> **Task prompt**:
All lines below starting at the one that holds "- Data are stored" and ending at the one that holds "- Code accompanying" should be printed exactly, ends included. Pictures should not be printed, nor anything else.

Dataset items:

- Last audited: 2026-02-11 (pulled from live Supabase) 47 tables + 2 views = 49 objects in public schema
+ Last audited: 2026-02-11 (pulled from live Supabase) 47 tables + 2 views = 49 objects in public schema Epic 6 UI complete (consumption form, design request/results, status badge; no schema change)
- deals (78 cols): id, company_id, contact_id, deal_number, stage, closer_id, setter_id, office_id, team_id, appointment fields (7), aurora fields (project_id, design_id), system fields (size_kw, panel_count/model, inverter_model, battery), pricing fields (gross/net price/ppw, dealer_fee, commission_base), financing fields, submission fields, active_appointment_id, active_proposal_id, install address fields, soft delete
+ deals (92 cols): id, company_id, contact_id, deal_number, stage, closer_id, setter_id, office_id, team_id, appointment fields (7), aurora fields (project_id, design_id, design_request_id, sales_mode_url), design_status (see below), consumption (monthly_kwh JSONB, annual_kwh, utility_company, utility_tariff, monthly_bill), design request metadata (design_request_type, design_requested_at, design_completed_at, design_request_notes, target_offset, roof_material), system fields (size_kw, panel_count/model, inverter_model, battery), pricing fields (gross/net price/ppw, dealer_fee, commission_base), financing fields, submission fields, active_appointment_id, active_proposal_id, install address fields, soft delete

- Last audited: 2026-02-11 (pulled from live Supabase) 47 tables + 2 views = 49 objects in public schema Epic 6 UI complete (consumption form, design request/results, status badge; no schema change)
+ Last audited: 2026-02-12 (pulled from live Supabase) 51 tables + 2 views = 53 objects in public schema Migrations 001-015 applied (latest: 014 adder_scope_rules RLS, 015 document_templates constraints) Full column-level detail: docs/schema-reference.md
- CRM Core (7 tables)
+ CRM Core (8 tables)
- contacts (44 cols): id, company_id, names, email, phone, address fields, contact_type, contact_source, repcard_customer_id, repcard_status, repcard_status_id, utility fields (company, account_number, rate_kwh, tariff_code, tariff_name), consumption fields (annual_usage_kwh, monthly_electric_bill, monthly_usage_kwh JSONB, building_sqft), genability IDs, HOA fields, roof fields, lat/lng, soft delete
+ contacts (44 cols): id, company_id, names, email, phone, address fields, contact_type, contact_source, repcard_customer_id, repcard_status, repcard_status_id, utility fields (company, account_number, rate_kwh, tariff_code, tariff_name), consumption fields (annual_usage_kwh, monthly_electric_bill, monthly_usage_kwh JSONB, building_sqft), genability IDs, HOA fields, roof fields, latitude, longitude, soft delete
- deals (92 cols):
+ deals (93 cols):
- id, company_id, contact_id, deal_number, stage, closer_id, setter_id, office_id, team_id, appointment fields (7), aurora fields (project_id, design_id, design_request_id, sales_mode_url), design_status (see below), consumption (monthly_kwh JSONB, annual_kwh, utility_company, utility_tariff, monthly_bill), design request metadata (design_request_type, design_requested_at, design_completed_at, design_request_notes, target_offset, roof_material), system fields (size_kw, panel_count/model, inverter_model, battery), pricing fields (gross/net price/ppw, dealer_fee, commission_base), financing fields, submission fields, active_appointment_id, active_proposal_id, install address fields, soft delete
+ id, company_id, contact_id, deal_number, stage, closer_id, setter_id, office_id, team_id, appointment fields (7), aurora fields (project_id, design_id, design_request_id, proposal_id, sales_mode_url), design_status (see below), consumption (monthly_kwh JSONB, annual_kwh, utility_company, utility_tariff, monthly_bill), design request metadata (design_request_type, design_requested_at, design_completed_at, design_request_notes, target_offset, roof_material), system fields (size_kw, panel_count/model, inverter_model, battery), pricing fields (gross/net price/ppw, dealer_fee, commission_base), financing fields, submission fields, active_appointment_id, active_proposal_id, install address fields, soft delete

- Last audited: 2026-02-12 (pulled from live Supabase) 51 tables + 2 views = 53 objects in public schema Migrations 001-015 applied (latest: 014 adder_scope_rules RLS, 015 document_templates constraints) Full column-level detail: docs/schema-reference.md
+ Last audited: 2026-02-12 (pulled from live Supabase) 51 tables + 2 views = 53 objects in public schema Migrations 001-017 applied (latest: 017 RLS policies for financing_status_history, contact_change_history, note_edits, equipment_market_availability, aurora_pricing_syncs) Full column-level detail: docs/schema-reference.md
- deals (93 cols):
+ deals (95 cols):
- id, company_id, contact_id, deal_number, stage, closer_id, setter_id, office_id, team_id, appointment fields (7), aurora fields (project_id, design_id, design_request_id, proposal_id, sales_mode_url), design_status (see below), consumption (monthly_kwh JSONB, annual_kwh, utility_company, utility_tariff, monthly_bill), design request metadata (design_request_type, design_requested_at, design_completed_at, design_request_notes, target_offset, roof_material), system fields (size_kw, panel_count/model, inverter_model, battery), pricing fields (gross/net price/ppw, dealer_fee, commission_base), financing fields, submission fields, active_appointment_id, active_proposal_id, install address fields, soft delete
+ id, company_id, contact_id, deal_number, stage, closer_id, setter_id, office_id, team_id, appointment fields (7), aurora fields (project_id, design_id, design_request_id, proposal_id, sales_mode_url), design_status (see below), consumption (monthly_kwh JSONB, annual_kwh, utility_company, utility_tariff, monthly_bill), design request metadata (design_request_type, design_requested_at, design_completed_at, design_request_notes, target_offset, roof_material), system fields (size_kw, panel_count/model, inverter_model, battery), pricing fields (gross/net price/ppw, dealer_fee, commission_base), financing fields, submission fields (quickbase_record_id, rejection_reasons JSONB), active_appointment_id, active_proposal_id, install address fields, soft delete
* * *
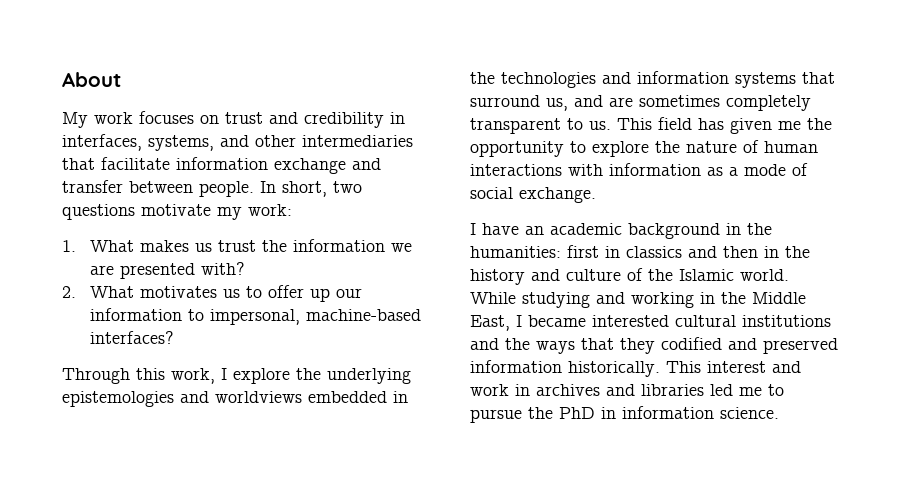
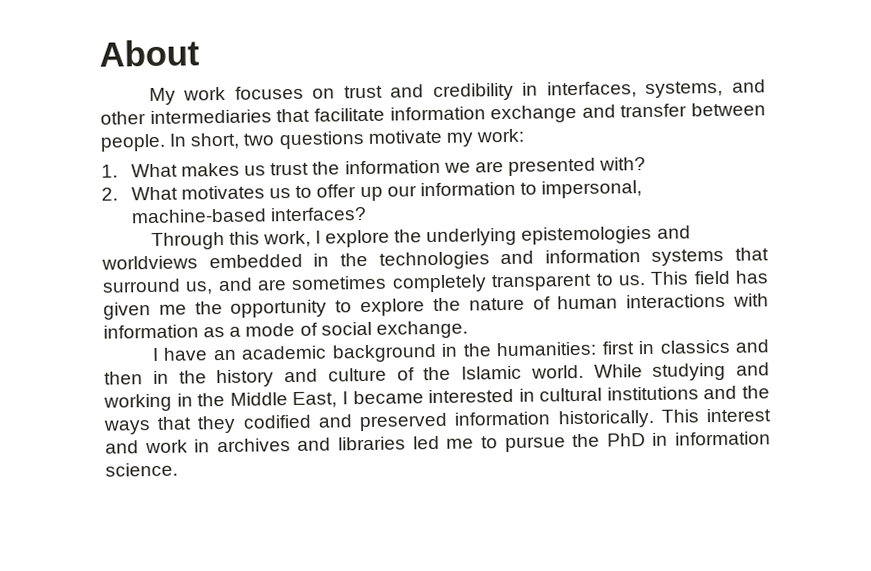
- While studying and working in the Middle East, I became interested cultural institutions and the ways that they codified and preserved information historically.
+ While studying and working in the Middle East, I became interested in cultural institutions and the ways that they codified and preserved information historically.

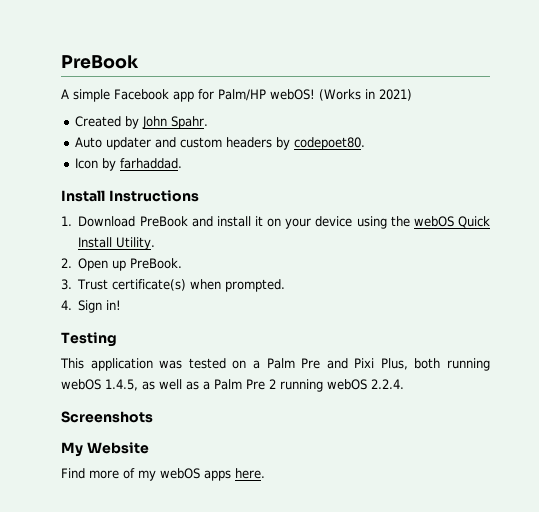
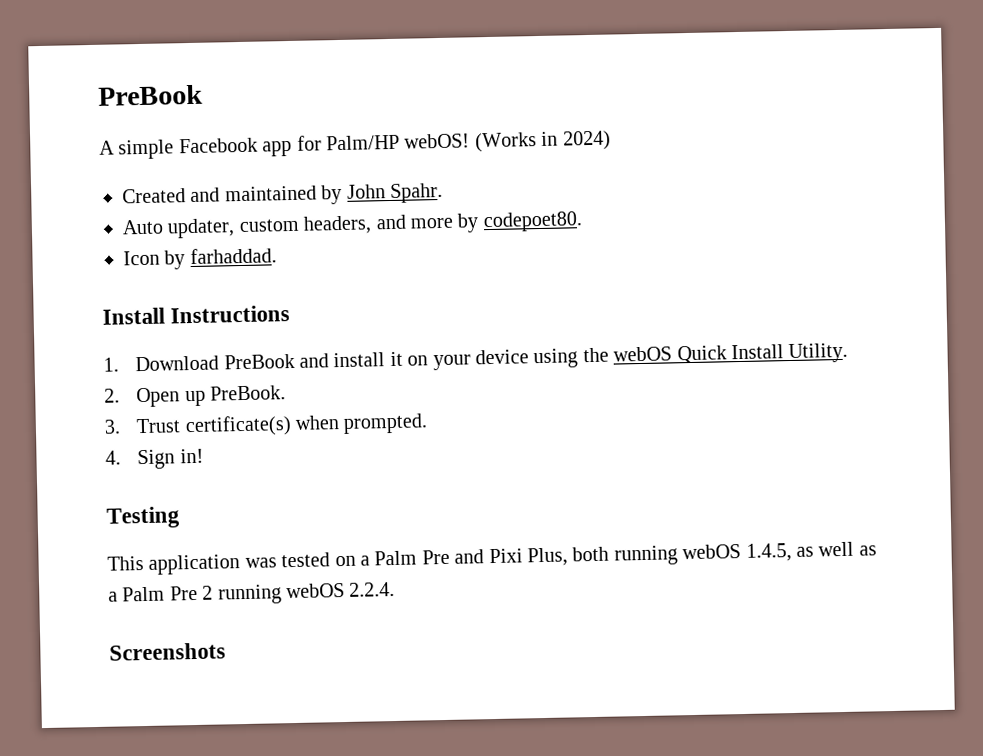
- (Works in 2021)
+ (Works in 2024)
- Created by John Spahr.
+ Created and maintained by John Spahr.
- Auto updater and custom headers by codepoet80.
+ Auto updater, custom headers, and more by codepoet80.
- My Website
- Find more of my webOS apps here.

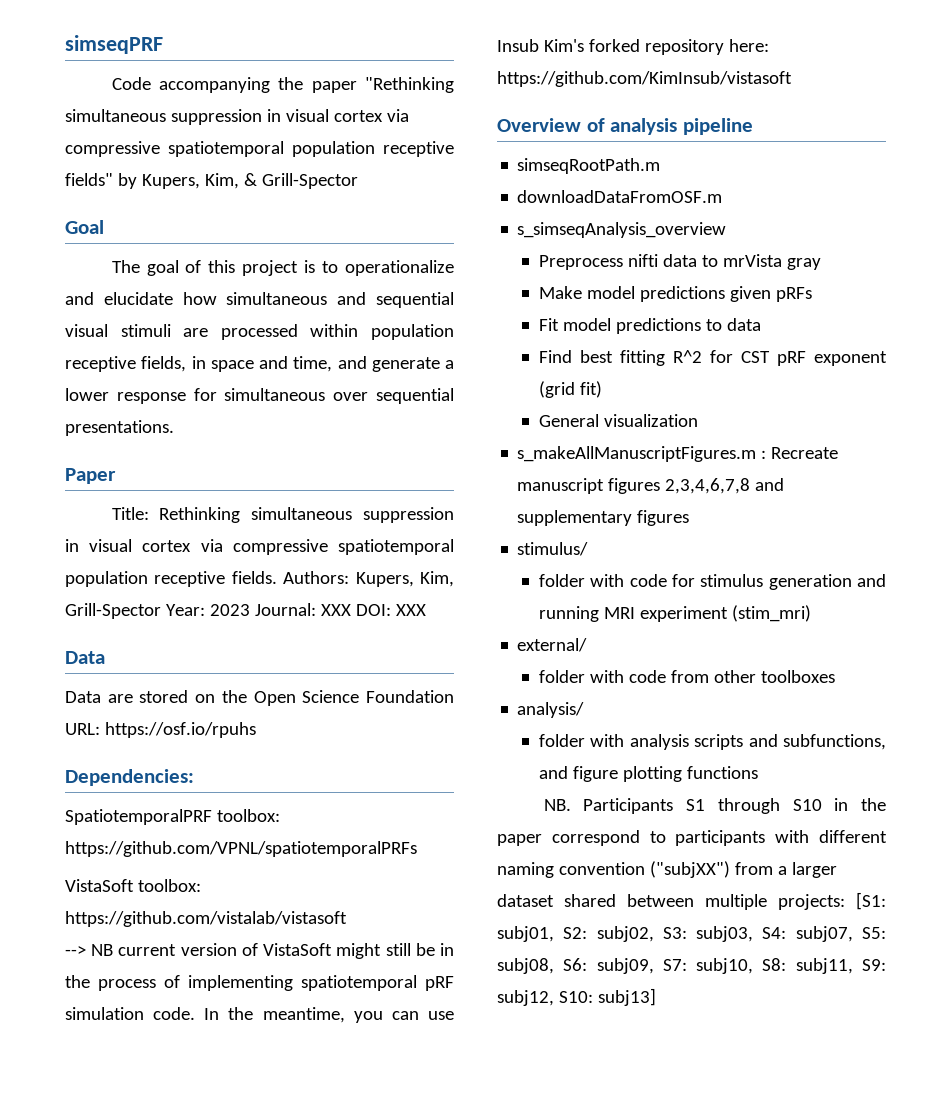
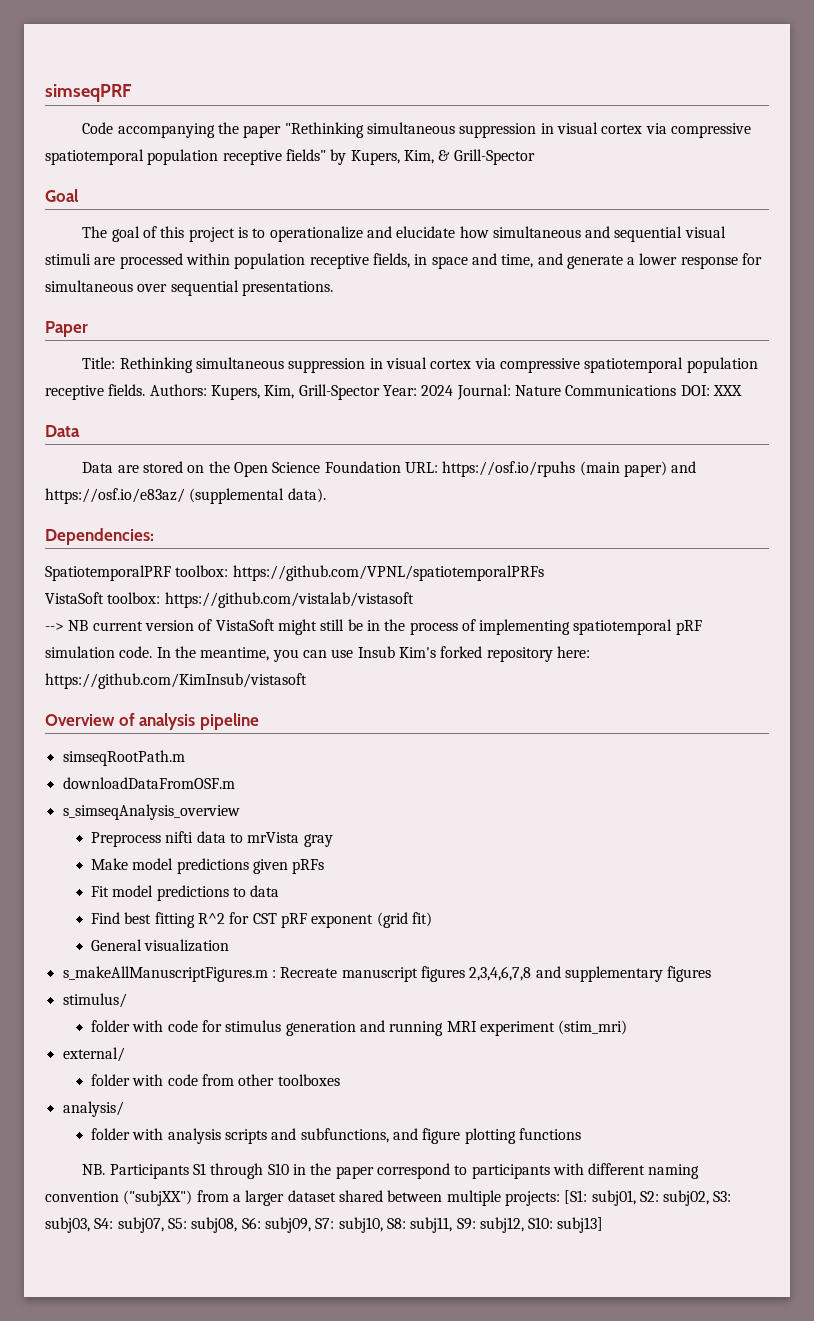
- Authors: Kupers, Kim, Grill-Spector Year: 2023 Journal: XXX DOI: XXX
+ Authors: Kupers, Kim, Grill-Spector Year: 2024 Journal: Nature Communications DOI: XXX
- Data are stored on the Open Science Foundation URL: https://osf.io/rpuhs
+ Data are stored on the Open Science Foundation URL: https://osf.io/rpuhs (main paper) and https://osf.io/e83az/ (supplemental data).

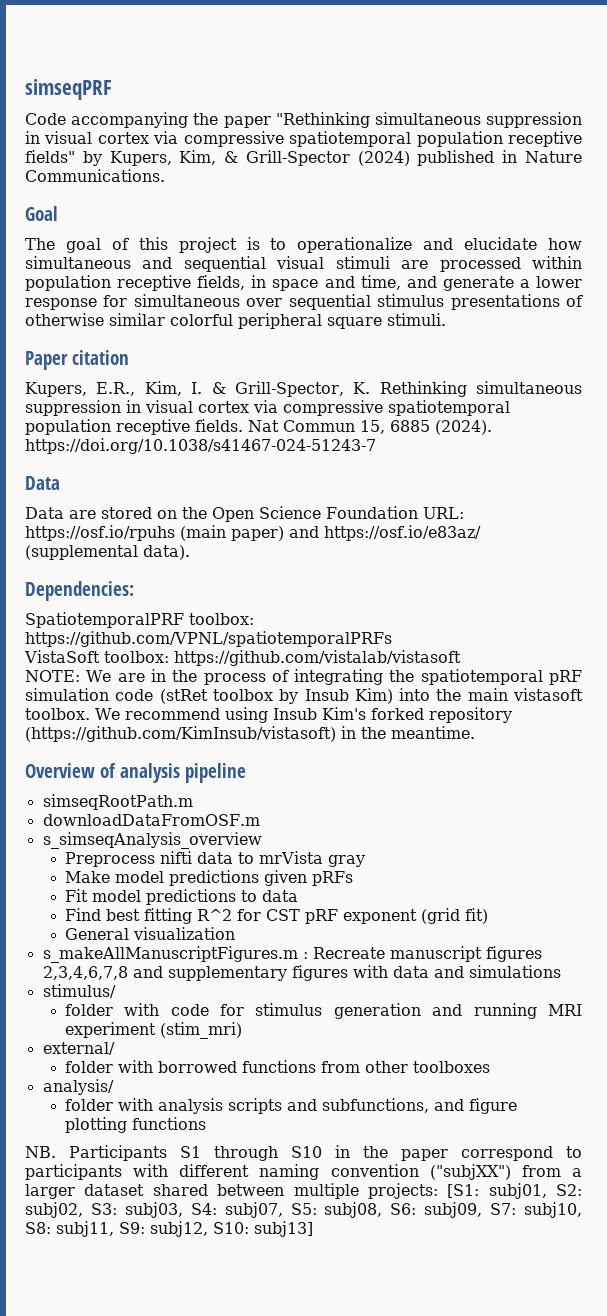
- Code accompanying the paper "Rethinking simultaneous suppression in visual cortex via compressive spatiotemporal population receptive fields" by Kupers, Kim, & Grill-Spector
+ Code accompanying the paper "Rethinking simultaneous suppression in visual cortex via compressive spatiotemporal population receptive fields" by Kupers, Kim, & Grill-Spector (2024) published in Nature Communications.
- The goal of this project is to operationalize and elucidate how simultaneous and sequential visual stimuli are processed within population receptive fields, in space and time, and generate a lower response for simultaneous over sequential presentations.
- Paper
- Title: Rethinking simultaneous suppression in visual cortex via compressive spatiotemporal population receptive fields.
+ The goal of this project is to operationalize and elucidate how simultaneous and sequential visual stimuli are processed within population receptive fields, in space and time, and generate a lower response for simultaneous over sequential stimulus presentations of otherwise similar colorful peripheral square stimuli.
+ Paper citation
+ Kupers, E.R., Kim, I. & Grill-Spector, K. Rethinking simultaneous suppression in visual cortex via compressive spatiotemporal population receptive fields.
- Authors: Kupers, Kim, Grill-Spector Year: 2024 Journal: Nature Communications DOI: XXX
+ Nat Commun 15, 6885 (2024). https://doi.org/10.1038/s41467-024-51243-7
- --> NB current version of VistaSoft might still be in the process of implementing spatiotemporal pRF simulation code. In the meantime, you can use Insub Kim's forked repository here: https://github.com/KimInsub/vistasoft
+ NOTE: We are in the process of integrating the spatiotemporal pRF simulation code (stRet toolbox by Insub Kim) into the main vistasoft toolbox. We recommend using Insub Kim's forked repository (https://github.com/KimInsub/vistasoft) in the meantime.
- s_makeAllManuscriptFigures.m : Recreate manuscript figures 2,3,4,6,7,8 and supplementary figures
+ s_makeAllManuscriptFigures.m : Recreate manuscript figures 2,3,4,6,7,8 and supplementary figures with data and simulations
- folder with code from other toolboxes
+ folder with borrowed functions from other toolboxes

> **Reply**:
- Data are stored on the Open Science Foundation URL: https://osf.io/rpuhs
+ Data are stored on the Open Science Foundation URL: https://osf.io/rpuhs (main paper) and https://osf.io/e83az/ (supplemental data).

- Code accompanying the paper "Rethinking simultaneous suppression in visual cortex via compressive spatiotemporal population receptive fields" by Kupers, Kim, & Grill-Spector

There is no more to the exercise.